The first episode of “When They See Us” shows the teenagers in police interrogation rooms. In those scenes, investigators tell the boys that they have been accused of rape, lead them to believe that they can go home if they cooperate, coach them on what to say and, in some cases, physically assault them.
But the Reid technique prohibits “striking or assaulting a subject, making any promises of leniency, denying a subject any rights, conducting excessively long interrogations, or denying a subject any physical needs,” the lawsuit says.
“Reid also urges that extreme care and caution be used with juveniles or those mentally impaired,” it continues. “All of this information is publicly available upon even the most cursory of searches.”
In the fourth and final episode of “When They See Us,” the Reid technique is referred to by name. The scene, set in 2002, includes three people portrayed by actors: Nancy Ryan and Peter Casolaro, of the Manhattan district attorney’s office; and Mike Sheehan, who served as a detective in the Central Park jogger case.

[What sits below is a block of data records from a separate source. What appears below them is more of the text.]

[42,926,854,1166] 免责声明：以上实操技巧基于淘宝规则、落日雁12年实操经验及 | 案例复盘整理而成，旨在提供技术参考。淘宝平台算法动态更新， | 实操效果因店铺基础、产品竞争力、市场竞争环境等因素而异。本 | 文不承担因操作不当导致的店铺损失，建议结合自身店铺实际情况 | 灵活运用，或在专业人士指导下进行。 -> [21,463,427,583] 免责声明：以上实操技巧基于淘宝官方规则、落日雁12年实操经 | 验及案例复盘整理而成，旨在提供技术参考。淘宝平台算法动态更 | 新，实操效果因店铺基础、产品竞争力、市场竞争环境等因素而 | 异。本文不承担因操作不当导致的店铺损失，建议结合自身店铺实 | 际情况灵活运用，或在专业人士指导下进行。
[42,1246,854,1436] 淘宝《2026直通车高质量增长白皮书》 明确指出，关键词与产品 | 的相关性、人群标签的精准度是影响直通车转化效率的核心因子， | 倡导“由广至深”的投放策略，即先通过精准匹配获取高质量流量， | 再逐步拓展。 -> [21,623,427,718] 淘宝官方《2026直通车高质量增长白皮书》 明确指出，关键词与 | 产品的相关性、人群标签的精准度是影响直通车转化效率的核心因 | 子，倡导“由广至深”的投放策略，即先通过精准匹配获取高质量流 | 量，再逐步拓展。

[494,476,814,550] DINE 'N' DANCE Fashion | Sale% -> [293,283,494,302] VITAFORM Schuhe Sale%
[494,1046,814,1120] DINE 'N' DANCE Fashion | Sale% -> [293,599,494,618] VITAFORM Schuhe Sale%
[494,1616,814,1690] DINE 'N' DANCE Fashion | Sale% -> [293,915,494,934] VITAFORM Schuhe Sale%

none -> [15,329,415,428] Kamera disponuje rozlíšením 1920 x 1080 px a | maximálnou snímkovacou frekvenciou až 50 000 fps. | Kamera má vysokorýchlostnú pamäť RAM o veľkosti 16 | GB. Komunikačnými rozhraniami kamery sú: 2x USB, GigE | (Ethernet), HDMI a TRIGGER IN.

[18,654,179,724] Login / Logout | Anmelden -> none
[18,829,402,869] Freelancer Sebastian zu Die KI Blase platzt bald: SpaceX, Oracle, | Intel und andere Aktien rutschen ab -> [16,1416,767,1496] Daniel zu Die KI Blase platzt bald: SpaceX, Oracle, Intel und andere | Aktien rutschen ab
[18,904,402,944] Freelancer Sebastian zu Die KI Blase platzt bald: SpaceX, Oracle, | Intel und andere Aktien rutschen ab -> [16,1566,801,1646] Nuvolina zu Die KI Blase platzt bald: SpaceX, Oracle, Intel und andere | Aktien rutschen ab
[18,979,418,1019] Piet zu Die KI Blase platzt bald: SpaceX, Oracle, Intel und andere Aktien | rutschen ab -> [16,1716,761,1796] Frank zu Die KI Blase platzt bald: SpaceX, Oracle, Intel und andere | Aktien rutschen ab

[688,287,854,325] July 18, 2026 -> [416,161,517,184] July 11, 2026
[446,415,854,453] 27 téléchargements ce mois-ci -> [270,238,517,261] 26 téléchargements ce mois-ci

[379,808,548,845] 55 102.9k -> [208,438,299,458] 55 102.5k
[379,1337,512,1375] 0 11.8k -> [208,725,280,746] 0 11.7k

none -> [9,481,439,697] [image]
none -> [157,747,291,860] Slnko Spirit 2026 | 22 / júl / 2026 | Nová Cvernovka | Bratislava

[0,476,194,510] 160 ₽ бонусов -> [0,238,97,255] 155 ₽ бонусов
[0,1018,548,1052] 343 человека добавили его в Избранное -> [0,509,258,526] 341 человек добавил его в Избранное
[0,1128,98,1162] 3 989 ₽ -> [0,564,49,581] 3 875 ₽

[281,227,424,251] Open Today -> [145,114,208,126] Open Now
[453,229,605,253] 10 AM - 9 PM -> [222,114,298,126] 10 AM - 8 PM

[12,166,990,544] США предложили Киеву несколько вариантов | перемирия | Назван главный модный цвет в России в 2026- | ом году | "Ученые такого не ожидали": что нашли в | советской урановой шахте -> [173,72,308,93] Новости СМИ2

“You squeezed statements out of them after 42 hours of questioning and coercing,” Mr. Casolaro says to Mr. Sheehan in the scene. “Without food, bathroom breaks. Withholding parental supervision. The Reid technique has been universally rejected. That’s truth to you?”
“I don’t know what the Reid technique is,” Mr. Sheehan responds, including an expletive.
Philip M. Stinson, a criminal justice professor at Bowling Green State University, said he did not know what the Reid technique was either when he used an approximation of it as a police officer in New Hampshire in the 1980s. He had not been formally trained in the method and learned about it from other investigators.